The answer is no. It’s mostly because Klaus’ code is superior for modern CPUs (but there’s also some discrepancy in what we measure, we’ll get to that later on).

While a lot of his implementation is in vanilla Go, Klaus heavily uses optimized assembly code with operations for modern vector extensions such as NEON (as on my M1), SVE, and AVX (including AVX512). And the benchmarks are running multithreaded by default.

But even with only 1 CPU core it’s still an 11x speedup over the Java implementation. One can’t easily beat hand-optimized SIMD assembly.

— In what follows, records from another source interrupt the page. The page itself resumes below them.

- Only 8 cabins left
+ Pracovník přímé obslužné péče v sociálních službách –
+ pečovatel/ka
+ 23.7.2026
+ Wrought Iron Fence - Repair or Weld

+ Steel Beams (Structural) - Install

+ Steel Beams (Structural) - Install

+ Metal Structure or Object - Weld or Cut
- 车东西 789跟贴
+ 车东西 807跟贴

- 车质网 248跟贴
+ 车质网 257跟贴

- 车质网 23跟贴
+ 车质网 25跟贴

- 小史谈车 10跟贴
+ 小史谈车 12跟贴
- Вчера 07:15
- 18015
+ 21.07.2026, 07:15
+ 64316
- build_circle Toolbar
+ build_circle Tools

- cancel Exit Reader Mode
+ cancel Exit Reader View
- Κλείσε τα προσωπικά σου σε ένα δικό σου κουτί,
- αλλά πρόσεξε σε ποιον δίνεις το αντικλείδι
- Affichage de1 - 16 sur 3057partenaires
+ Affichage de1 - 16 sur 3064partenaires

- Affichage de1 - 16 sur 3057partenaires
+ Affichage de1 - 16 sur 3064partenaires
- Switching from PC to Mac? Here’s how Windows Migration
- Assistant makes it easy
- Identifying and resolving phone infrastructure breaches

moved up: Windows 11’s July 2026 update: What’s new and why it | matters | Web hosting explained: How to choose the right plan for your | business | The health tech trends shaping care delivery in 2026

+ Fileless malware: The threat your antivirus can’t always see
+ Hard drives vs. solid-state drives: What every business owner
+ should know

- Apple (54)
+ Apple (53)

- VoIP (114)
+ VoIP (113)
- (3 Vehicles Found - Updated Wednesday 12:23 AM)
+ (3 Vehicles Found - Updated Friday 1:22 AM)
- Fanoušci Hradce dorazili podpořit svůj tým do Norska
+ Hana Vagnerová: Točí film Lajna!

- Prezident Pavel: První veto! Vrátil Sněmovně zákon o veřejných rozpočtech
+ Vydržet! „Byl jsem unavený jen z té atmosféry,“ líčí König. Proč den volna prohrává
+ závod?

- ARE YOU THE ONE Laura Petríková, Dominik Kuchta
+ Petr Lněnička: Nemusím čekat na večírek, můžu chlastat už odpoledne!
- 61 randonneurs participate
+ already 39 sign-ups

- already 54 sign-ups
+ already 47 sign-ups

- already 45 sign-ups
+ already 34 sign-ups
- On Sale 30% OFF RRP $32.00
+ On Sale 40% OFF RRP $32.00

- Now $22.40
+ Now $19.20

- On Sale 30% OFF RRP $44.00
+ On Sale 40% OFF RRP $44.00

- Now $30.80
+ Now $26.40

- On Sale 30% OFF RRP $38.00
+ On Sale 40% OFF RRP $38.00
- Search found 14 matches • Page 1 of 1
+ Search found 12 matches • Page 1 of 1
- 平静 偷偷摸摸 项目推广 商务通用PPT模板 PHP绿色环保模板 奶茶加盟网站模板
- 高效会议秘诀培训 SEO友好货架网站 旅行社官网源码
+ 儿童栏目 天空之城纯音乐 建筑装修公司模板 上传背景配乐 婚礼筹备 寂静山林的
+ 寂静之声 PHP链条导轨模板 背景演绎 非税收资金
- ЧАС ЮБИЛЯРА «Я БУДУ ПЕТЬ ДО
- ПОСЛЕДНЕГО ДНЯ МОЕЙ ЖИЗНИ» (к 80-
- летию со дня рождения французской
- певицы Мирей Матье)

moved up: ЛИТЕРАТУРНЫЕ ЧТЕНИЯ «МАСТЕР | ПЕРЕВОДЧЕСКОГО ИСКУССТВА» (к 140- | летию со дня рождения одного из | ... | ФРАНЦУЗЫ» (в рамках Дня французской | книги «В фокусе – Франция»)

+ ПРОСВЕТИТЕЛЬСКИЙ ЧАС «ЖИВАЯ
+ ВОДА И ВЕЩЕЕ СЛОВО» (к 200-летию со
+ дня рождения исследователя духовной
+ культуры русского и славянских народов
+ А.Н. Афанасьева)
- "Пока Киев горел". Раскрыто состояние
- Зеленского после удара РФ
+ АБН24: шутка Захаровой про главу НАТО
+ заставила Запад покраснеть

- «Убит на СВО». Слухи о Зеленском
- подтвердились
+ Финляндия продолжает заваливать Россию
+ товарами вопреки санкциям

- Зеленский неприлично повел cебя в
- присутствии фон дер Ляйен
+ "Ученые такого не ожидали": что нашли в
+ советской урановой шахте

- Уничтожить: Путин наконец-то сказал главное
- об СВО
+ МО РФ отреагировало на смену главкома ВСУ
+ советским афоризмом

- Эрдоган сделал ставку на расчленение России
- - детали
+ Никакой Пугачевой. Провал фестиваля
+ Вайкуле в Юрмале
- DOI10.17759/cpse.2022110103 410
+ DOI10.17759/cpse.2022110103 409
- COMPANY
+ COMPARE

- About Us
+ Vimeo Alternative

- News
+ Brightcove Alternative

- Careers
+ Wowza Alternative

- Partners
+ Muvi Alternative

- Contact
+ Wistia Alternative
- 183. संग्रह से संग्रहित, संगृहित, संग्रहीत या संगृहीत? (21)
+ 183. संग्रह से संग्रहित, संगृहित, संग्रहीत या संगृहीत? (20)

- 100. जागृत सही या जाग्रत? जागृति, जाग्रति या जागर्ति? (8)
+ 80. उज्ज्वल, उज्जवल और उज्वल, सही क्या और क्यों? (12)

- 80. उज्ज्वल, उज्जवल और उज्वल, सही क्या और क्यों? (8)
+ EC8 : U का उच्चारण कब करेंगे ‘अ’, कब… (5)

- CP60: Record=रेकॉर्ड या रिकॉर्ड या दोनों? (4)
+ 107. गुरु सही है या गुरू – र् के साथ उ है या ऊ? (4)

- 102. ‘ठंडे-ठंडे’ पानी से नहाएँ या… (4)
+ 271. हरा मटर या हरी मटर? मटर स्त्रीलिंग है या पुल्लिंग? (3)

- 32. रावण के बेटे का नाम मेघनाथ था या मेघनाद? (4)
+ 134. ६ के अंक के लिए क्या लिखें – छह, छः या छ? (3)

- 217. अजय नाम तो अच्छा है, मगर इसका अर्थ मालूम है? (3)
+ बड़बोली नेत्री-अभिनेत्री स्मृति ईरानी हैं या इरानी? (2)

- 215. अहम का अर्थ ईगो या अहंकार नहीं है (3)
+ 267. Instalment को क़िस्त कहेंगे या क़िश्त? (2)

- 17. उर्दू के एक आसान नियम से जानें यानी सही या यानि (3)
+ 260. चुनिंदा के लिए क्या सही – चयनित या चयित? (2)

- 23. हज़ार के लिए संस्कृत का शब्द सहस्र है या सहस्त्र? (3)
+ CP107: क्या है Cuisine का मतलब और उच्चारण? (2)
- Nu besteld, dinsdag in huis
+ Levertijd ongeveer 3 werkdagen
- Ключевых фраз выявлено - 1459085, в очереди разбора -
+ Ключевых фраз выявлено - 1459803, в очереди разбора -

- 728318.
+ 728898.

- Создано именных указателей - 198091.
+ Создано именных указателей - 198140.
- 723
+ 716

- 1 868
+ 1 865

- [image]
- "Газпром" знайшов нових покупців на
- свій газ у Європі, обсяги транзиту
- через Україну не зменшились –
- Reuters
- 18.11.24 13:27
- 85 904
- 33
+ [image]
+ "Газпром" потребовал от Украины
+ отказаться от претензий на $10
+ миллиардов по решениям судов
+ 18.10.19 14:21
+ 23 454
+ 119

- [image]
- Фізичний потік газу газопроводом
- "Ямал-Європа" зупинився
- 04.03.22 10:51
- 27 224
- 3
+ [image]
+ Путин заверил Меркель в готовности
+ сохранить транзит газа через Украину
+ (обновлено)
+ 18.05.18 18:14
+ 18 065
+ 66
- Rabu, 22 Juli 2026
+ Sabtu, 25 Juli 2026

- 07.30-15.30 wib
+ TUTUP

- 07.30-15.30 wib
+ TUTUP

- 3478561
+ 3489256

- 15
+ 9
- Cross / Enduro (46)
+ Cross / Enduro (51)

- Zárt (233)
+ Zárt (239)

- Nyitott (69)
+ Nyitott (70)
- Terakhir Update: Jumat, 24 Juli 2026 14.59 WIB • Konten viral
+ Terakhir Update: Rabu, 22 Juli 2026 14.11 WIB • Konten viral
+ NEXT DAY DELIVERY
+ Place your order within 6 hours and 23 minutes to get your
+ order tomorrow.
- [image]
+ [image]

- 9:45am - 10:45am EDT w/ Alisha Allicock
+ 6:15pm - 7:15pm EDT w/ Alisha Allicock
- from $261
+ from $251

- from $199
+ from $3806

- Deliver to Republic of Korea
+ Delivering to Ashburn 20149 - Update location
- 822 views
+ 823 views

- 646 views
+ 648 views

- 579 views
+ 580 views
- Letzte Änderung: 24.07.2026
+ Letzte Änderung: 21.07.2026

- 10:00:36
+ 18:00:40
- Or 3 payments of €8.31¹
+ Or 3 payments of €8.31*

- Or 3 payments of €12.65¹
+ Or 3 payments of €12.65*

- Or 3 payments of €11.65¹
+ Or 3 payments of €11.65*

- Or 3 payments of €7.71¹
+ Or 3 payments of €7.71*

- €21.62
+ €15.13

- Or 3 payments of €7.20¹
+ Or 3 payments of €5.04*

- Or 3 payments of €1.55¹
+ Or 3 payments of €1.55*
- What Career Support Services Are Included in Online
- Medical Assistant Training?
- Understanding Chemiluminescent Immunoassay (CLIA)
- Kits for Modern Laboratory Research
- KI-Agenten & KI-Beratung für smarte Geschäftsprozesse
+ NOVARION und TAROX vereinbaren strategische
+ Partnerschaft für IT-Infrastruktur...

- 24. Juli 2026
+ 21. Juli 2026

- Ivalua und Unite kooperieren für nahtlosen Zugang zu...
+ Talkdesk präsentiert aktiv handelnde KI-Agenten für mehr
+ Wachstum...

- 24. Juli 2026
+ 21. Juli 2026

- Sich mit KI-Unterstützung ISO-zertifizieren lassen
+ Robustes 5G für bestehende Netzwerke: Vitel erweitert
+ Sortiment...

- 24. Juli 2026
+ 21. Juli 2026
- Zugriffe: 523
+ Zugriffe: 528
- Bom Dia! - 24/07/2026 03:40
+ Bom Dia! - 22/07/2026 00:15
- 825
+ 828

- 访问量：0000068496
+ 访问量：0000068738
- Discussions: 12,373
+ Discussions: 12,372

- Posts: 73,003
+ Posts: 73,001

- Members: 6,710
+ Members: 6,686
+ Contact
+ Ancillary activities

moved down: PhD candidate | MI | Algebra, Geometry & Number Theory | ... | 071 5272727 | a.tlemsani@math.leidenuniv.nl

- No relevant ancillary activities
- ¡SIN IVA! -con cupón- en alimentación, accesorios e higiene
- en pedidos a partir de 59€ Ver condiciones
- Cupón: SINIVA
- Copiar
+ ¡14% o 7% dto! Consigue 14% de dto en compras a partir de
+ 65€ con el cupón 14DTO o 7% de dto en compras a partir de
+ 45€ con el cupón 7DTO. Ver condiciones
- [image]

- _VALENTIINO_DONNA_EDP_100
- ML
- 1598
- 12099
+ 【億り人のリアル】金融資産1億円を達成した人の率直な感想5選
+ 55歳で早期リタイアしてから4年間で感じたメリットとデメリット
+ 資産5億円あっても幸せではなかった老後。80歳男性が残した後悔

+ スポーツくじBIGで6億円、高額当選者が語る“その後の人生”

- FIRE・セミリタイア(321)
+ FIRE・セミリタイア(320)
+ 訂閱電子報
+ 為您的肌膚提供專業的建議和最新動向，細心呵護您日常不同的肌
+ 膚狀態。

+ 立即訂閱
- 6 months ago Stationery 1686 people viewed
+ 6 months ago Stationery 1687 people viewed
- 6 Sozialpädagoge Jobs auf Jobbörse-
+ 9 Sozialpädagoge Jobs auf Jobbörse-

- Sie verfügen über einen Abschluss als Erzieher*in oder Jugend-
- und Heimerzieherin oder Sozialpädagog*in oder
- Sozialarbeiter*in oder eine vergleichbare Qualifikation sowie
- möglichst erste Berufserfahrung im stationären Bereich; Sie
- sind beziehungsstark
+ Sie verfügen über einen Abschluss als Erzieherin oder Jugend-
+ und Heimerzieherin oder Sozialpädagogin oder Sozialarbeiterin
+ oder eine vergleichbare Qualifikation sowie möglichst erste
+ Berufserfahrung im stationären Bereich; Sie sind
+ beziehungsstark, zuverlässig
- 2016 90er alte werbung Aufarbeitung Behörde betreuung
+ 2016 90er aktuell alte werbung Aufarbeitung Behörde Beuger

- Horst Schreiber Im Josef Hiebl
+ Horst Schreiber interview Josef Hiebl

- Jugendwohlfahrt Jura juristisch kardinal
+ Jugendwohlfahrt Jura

In an apples-to-apples comparison — no assembly optimizations and just 1 core — Go gives us speeds comparable to the Java implementation: 1061 MB/s (4% faster) for a payload of 200k and 680 MB/s for a payload of 10MB (33% slower than JavaReedSolomon).

        
      
$ cd ./benchmark
$ go build -o main-noasm -tags noasm main.go
$ ./main-noasm -k 17 -m 3 -cpu 1
Benchmarking 1 block(s) of 17 data (K) and 3 parity shards (M), each 616810 bytes using 1 threads. Total 12336200 bytes.

 * Encoded 6800 MiB in 10.006s. Speed: 679.59 MiB/s (17+3:616810)
 * Repaired 12400 MiB in 10s. Speed: 1239.96 MiB/s (17+3:616810)

Surprisingly, when running JavaReedSolomon running multithreaded on all my Mac’s cylinders, it beat the no-assembly Go version slightly for 10 MB payloads (7556 MB/s vs. 7154 MB/s, 5% faster), and significantly for 200k payloads (7864 MB/s vs. 1033 MB/s = 7.6x).

With the findings above, it seems that the Go version – at least its benchmark app – performs worse with larger payloads, but generally the same or worse than Backblaze’s Java version when no special assembly optimization is involved.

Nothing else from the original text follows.